►
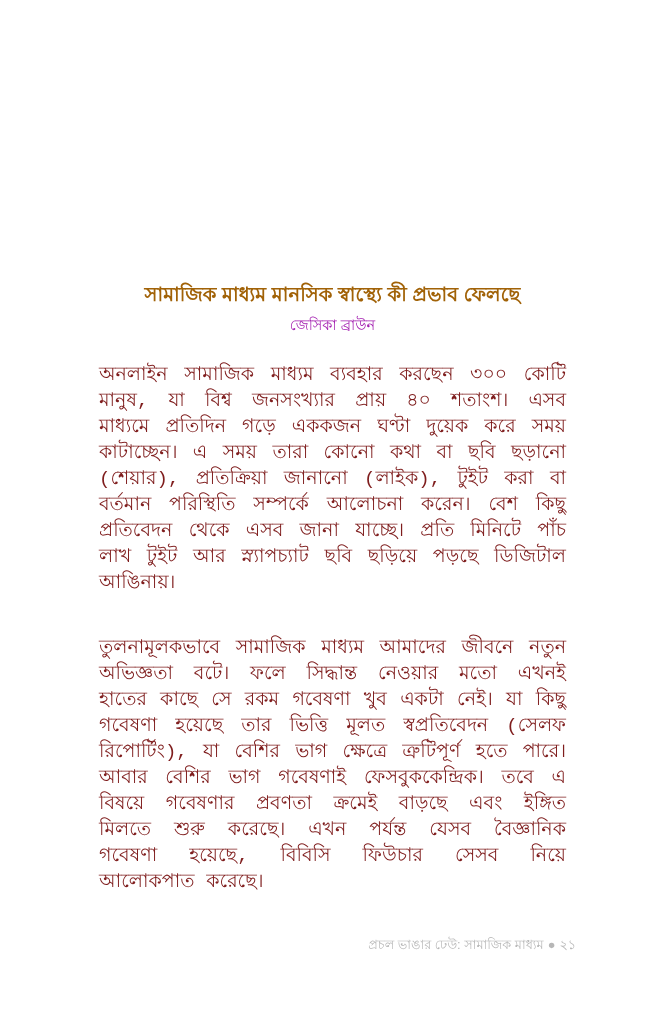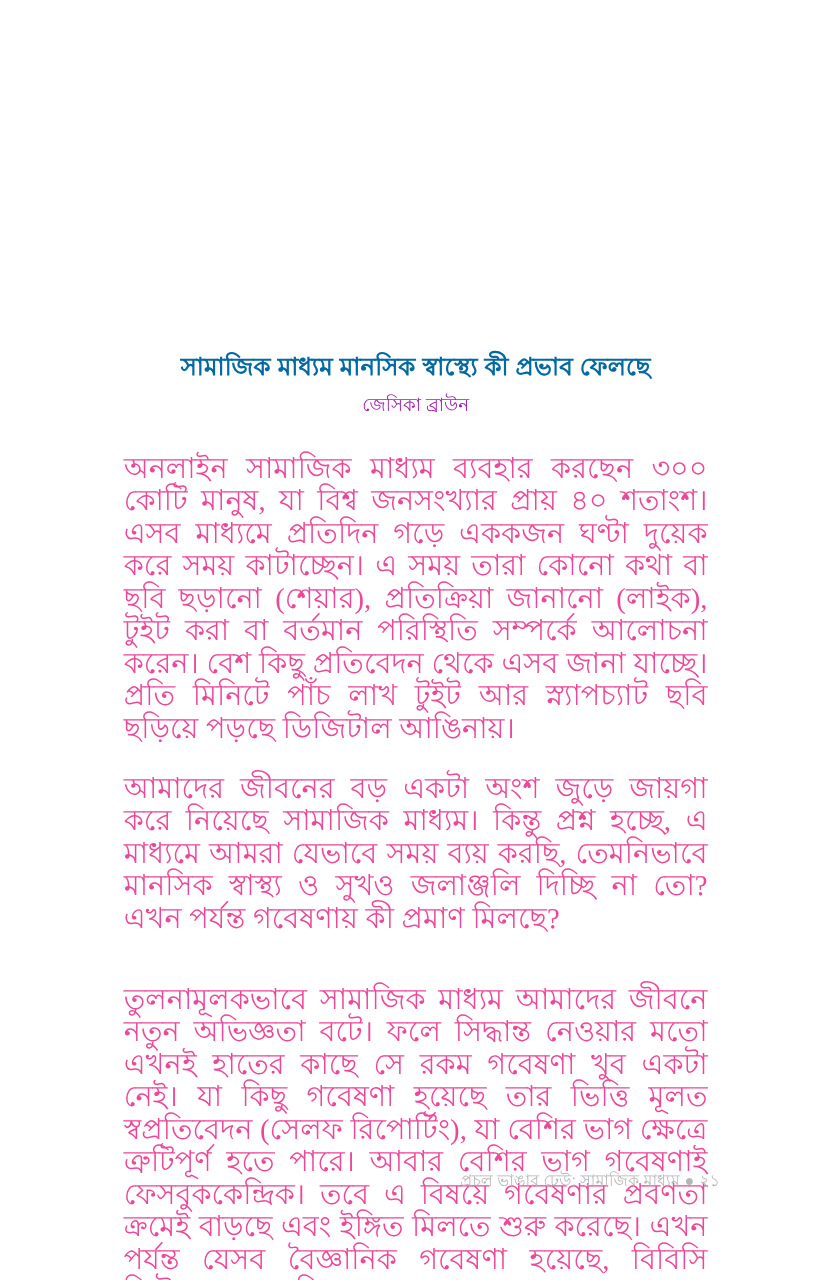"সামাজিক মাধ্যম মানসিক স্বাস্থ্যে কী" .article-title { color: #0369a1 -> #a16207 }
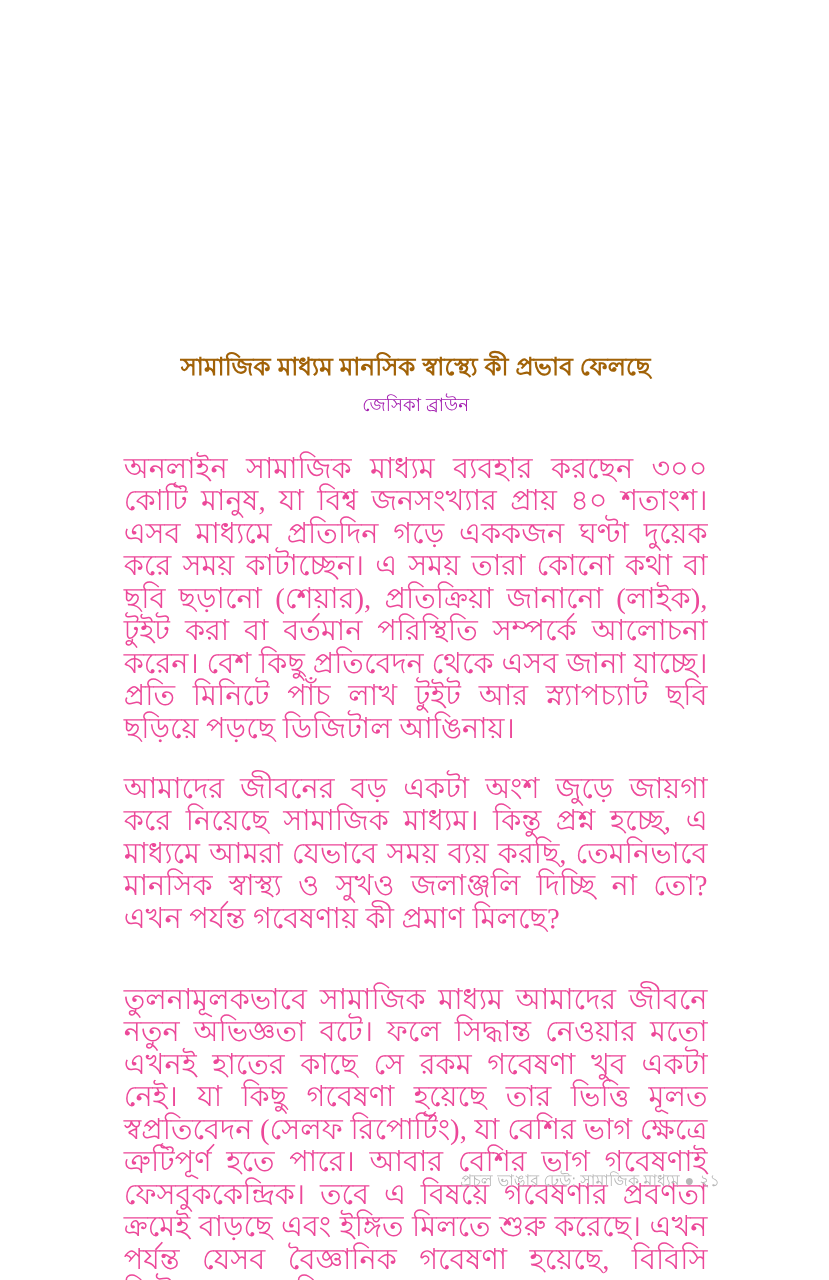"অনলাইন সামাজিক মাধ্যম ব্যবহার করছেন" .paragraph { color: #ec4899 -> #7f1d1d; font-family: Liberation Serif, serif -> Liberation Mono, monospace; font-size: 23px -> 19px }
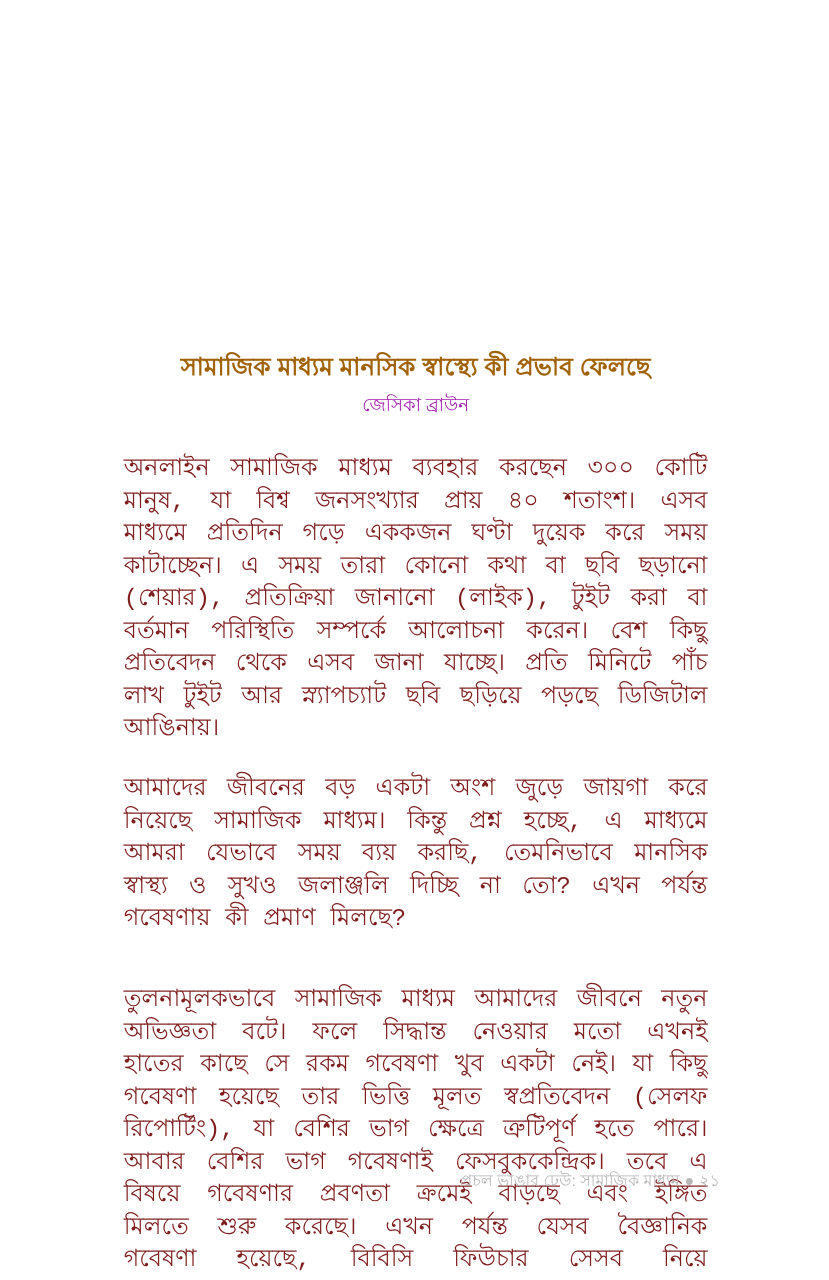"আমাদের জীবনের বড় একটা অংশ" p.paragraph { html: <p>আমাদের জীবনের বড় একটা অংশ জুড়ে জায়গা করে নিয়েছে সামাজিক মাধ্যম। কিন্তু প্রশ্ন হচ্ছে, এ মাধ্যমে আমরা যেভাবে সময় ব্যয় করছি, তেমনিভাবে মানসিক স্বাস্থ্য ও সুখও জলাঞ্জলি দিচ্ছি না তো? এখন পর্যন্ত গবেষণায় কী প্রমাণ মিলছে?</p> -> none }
◄
►
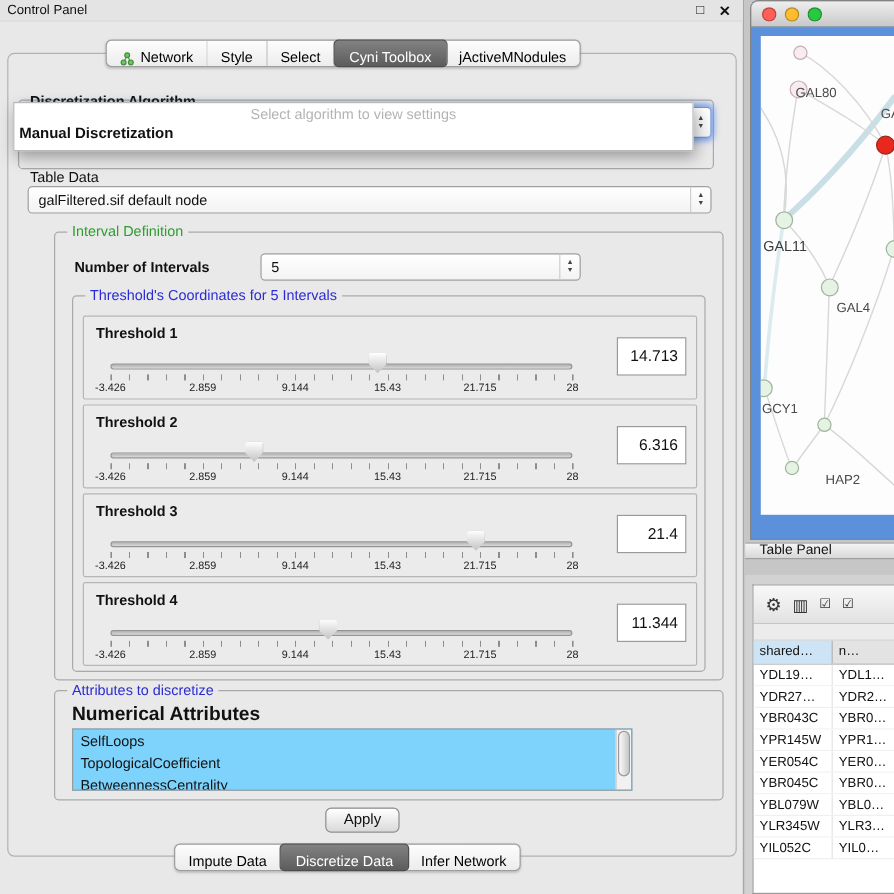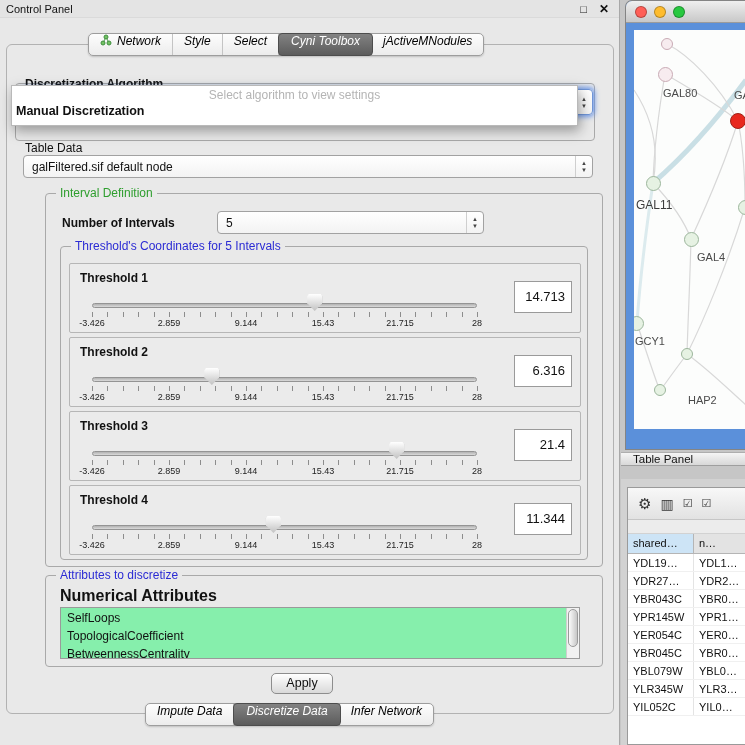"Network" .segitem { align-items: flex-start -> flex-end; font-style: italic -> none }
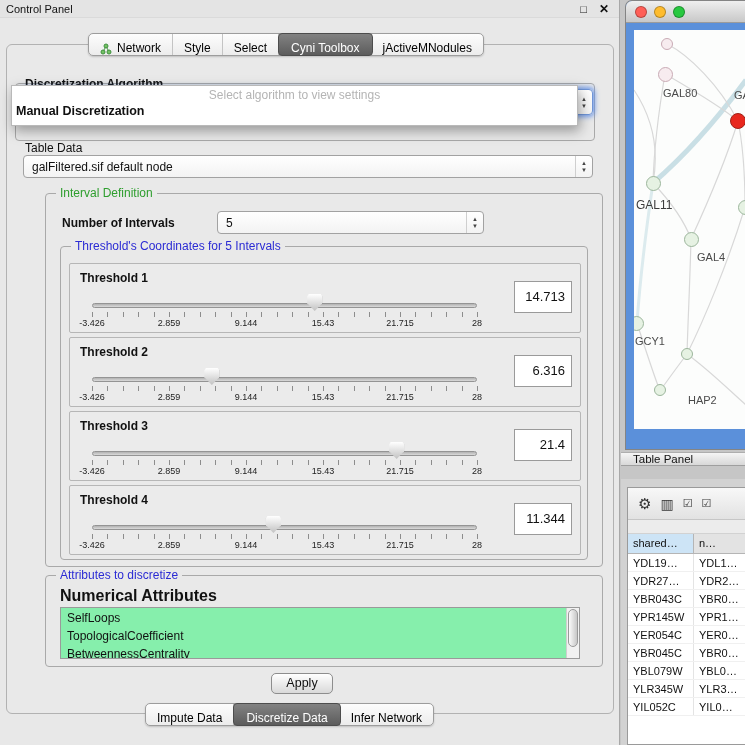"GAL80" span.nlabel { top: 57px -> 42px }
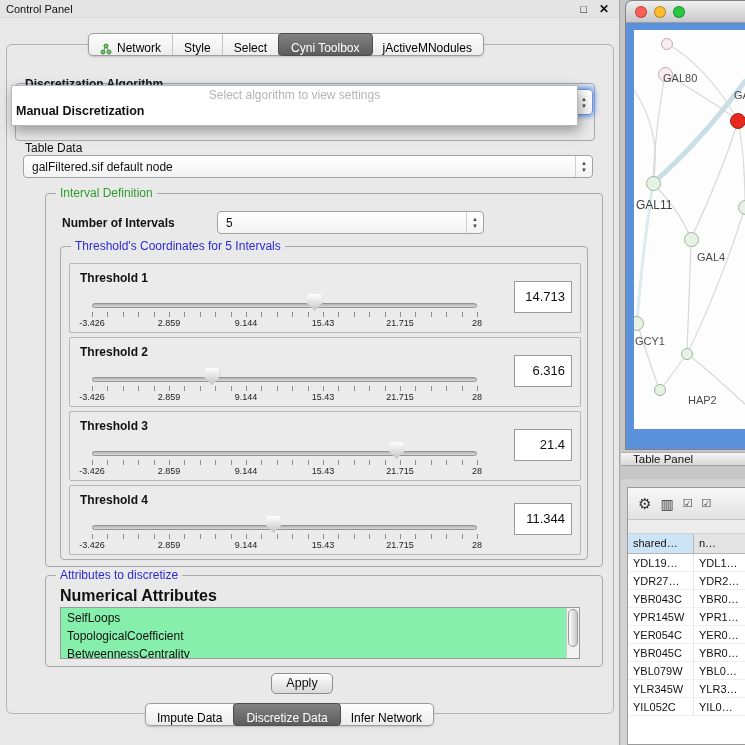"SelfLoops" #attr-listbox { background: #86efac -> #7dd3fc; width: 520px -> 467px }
◄
**ACTIVITY:** Starting with the line that has "align-items: flex-start ->" and going on through the line that has "background: #86efac ->", transcribe the records above exactly, but skip the pictures.

**TASK SOLUTION:**
"Network" .segitem { align-items: flex-start -> flex-end; font-style: italic -> none }
"GAL80" span.nlabel { top: 57px -> 42px }
"SelfLoops" #attr-listbox { background: #86efac -> #7dd3fc; width: 520px -> 467px }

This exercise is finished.